## GOAL OF THE EXERCISE
Locate every line in the records below that contains the word "font", and copy each one.
═══ DATASET EXCERPTS
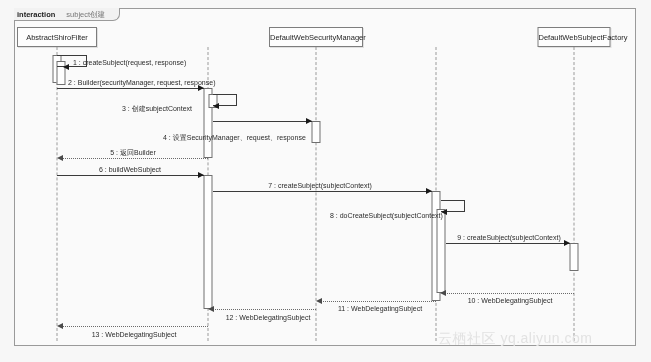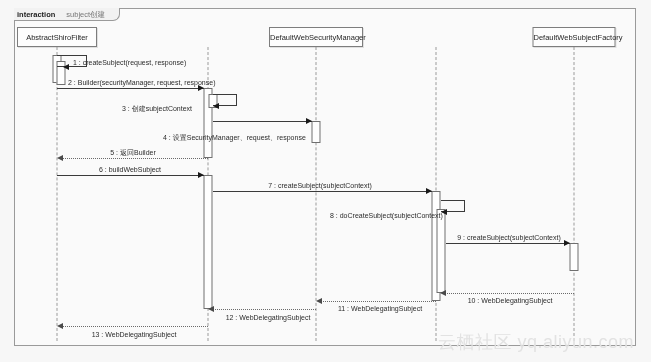--- a/index.html
+++ b/index.html
@@ -160,7 +160,7 @@
   <div class="lifeline-head" style="left:316px; top:27px; width:94px;">
     <span>DefaultWebSecurityManager</span>
   </div>
-  <div class="lifeline-head" style="left:574px; top:27px; width:83px;">
+  <div class="lifeline-head" style="left:574px; top:27px; width:73px;">
     <span>DefaultWebSubjectFactory</span>
   </div>
 

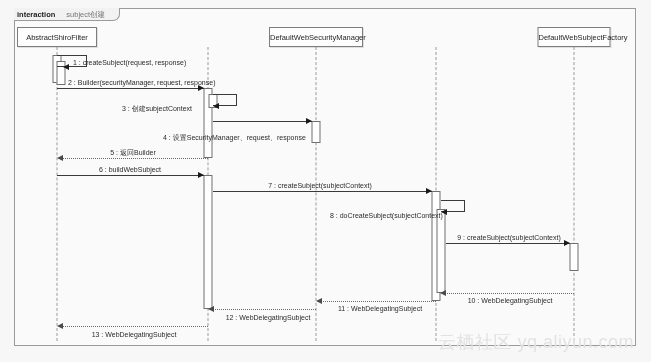--- a/index.html
+++ b/index.html
@@ -133,7 +133,7 @@
   
   #watermark {
     position: absolute;
-    font-size: 18px;
+    font-size: 14px;
     color: #e2e2e2;
     white-space: nowrap;
     letter-spacing: 0.5px;

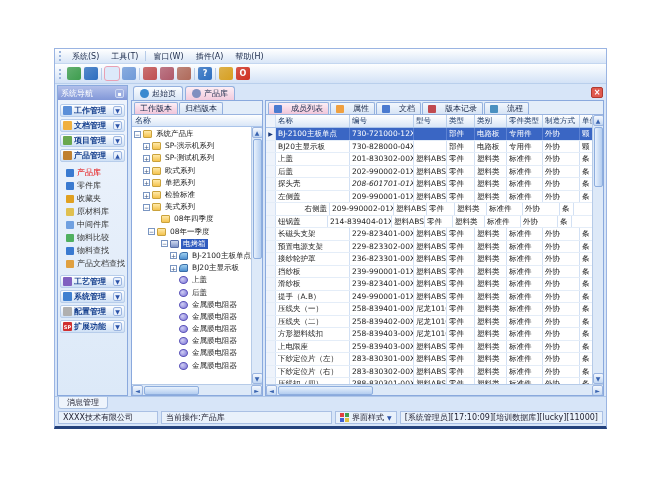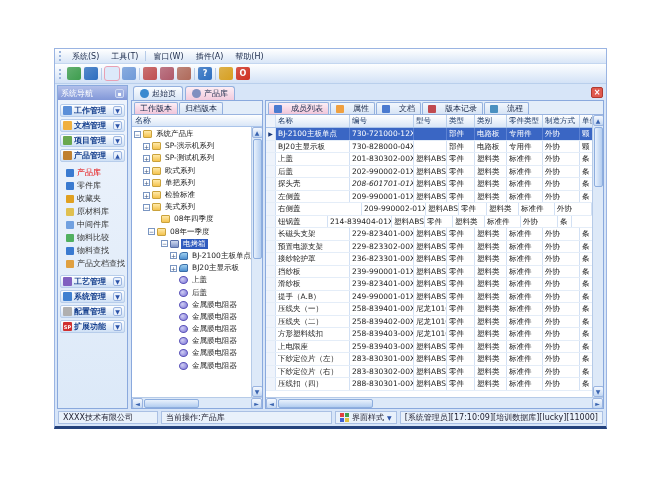--- a/index.html
+++ b/index.html
@@ -485,7 +485,7 @@
                   </div>
                   <div class="grow">
                     <span class="ind"></span>
-                    <span class="gcell" style="width: 86px;">右侧盖</span>
+                    <span class="gcell" style="width: 54px; text-align: right;">右侧盖</span>
                     <span class="gcell" style="width: 64px;">209-990002-01X</span>
                     <span class="gcell" style="width: 33px;">塑料ABS</span>
                     <span class="gcell" style="width: 28px;">零件</span>

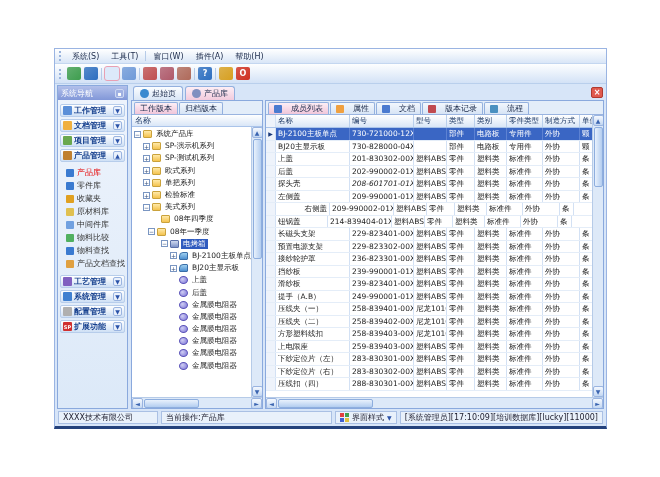--- a/index.html
+++ b/index.html
@@ -668,6 +668,9 @@
       </div>
     </div>
 
+    <div class="msgtabs">
+      <span class="msgtab">消息管理</span>
+    </div>
 
     <div class="statusbar">
       <span class="sfield" style="width:100px">XXXX技术有限公司</span>

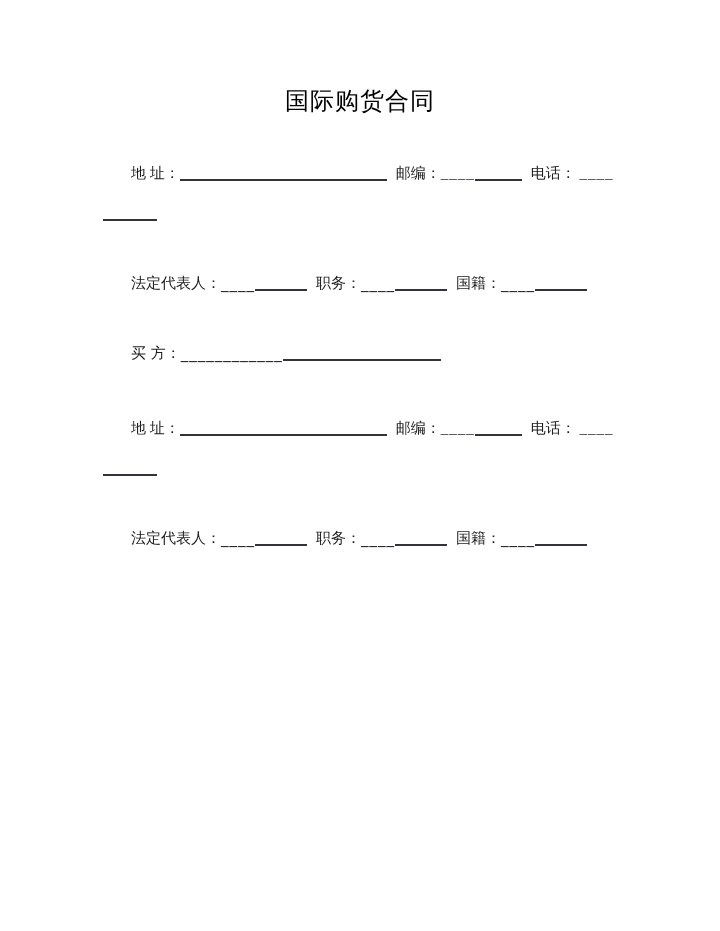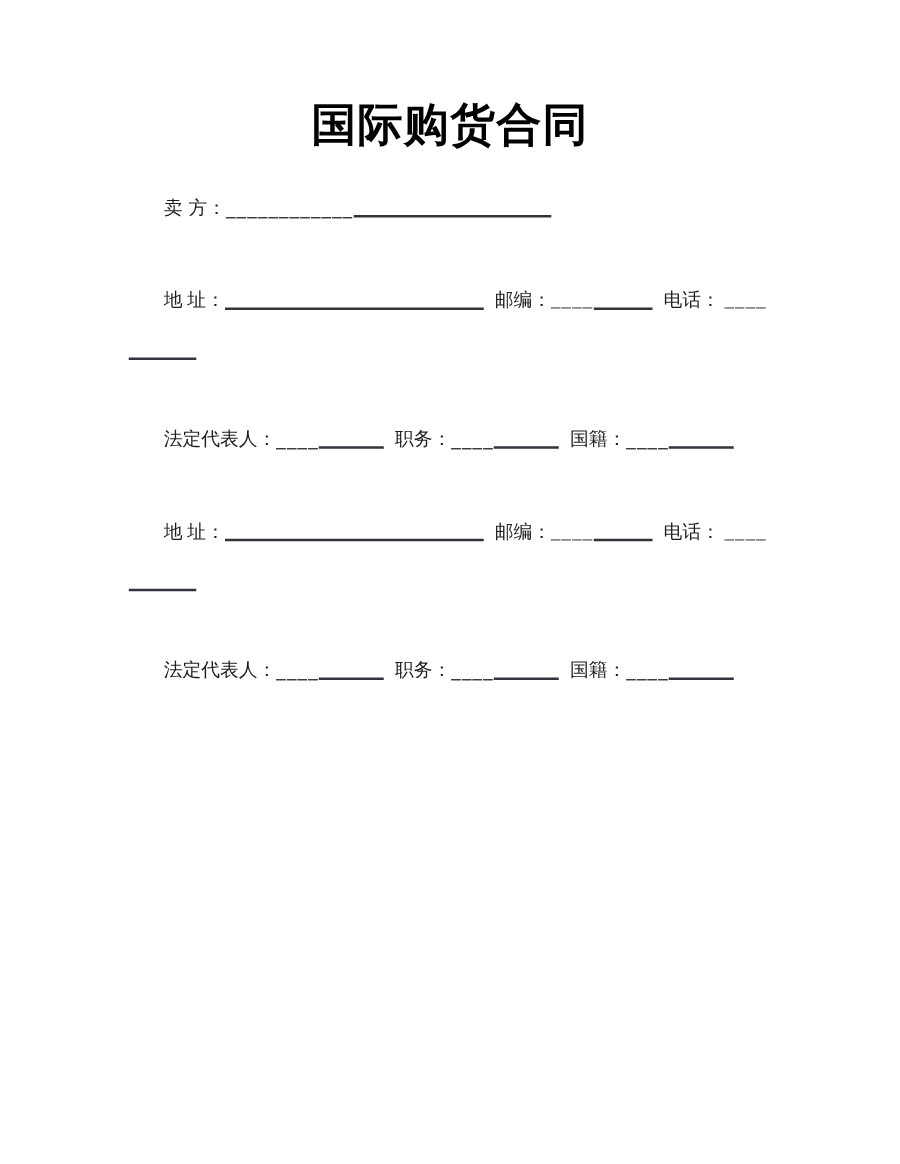--- a/index.html
+++ b/index.html
@@ -15,8 +15,8 @@
   }
   .content { padding: 84px 103px 0 103px; }
   .title {
-    font-size: 36px;
-    font-weight: bold;
+    font-size: 24px;
+    font-weight: normal;
     line-height: 34px;
     text-align: center;
     color: #000000;

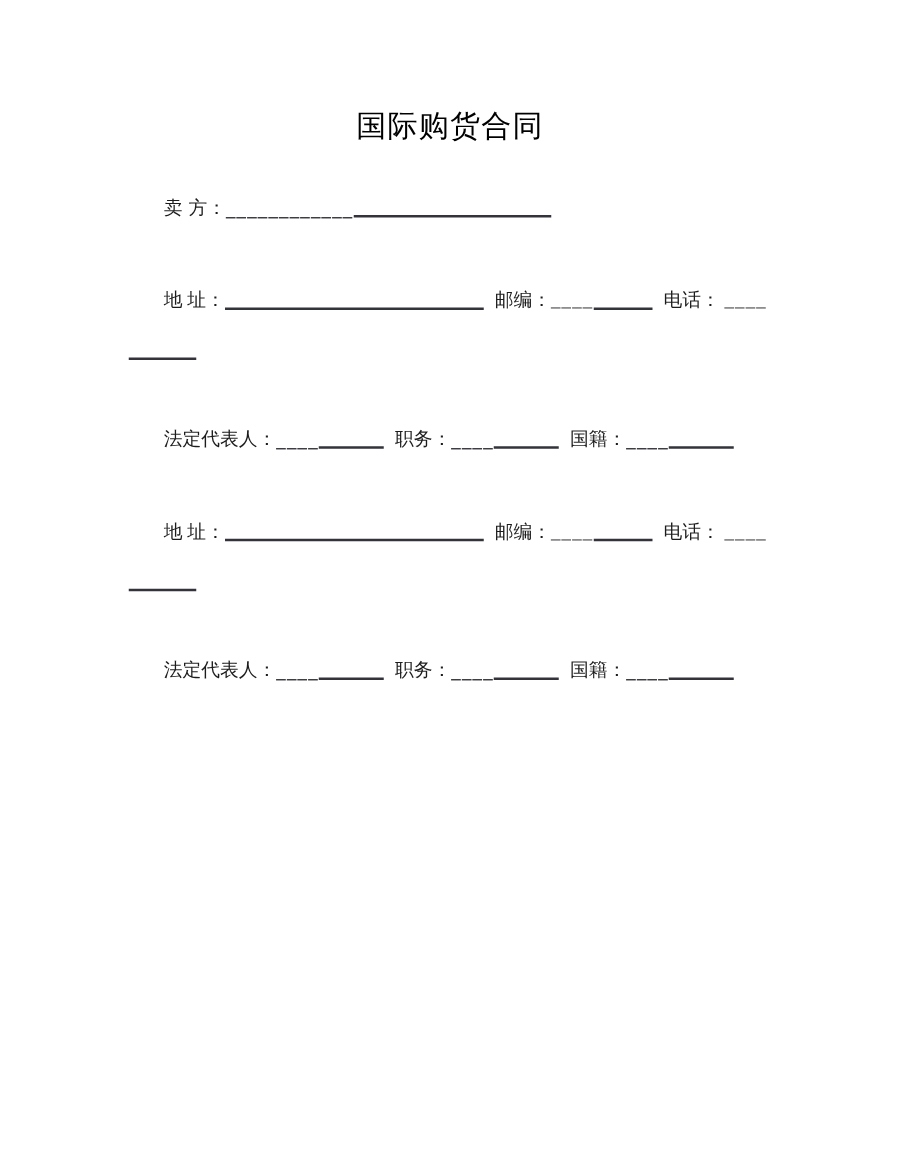--- a/index.html
+++ b/index.html
@@ -56,9 +56,6 @@
 
     <h1 class="title">国际购货合同</h1>
 
-    <p class="row mt28">
-      <span>卖 方：</span><span class="u">____________</span><span class="line w158"></span>
-    </p>
 
     <p class="row mt35">
       <span>地 址：</span><span class="line w207"></span><span class="gap">邮编：</span><span class="u">____</span><span class="line w47"></span><span class="gap">电话：</span>

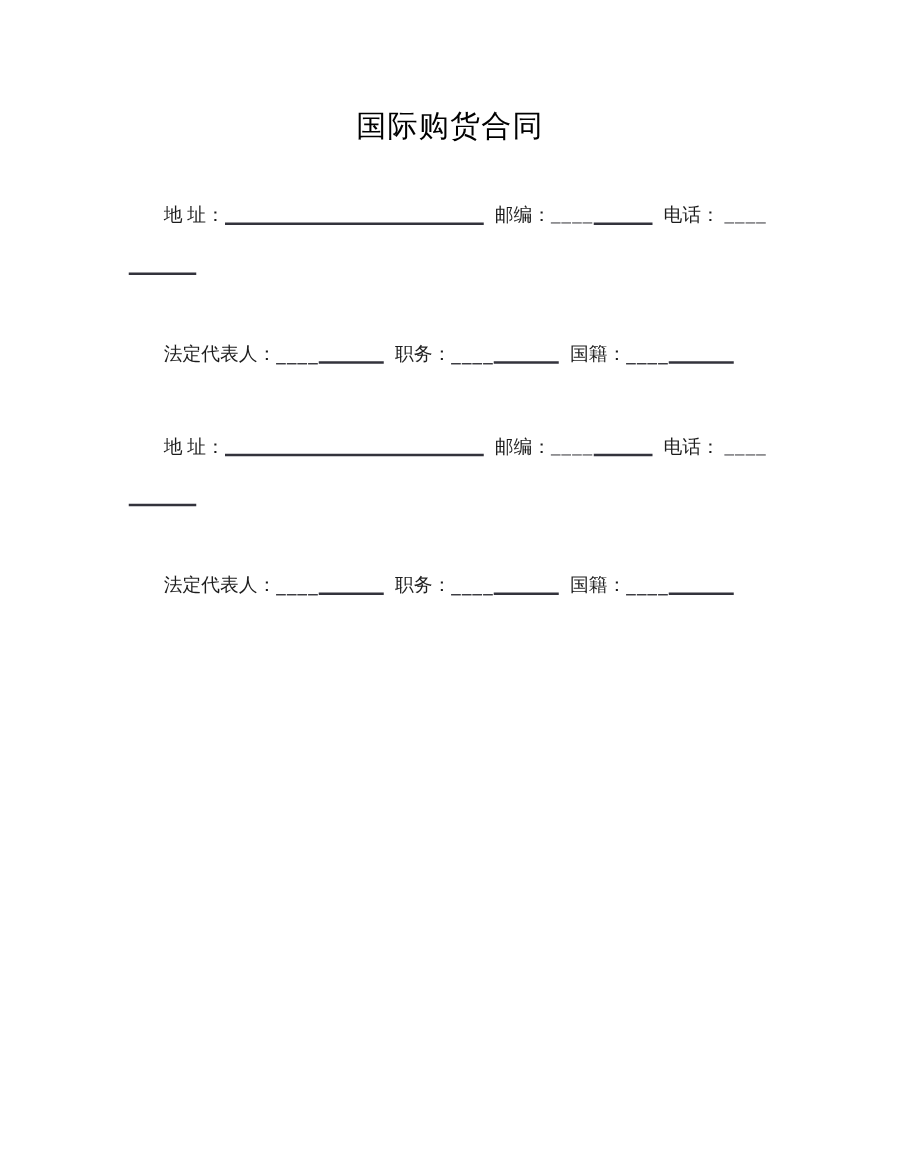--- a/index.html
+++ b/index.html
@@ -66,6 +66,9 @@
       <span>法定代表人：</span><span class="u">____</span><span class="line w52"></span><span class="gap">职务：</span><span class="u">____</span><span class="line w52"></span><span class="gap">国籍：</span><span class="u">____</span><span class="line w52"></span>
     </p>
 
+    <p class="row mt30">
+      <span>买 方：</span><span class="u">____________</span><span class="line w158"></span>
+    </p>
 
     <p class="row mt35">
       <span>地 址：</span><span class="line w207"></span><span class="gap">邮编：</span><span class="u">____</span><span class="line w47"></span><span class="gap">电话：</span>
══════
## RESULT
-    font-size: 18px;
+    font-size: 14px;
-    font-size: 36px;
-    font-weight: bold;
+    font-size: 24px;
+    font-weight: normal;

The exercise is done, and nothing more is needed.